"""
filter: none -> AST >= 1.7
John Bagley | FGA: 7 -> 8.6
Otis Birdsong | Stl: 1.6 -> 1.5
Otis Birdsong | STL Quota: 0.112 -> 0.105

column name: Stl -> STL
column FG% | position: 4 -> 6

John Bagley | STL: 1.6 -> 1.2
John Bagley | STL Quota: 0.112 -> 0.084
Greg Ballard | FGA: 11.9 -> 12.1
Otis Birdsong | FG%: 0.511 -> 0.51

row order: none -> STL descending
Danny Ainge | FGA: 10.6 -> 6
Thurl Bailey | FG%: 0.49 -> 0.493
"""
Aim of the task:
From the line containing "Greg Ballard | FGA: 11.9 -> 12.1" through the last line of the records, output each line exactly and nothing more.

Answer:
Greg Ballard | FGA: 11.9 -> 12.1
Otis Birdsong | FG%: 0.511 -> 0.51

row order: none -> STL descending
Danny Ainge | FGA: 10.6 -> 6
Thurl Bailey | FG%: 0.49 -> 0.493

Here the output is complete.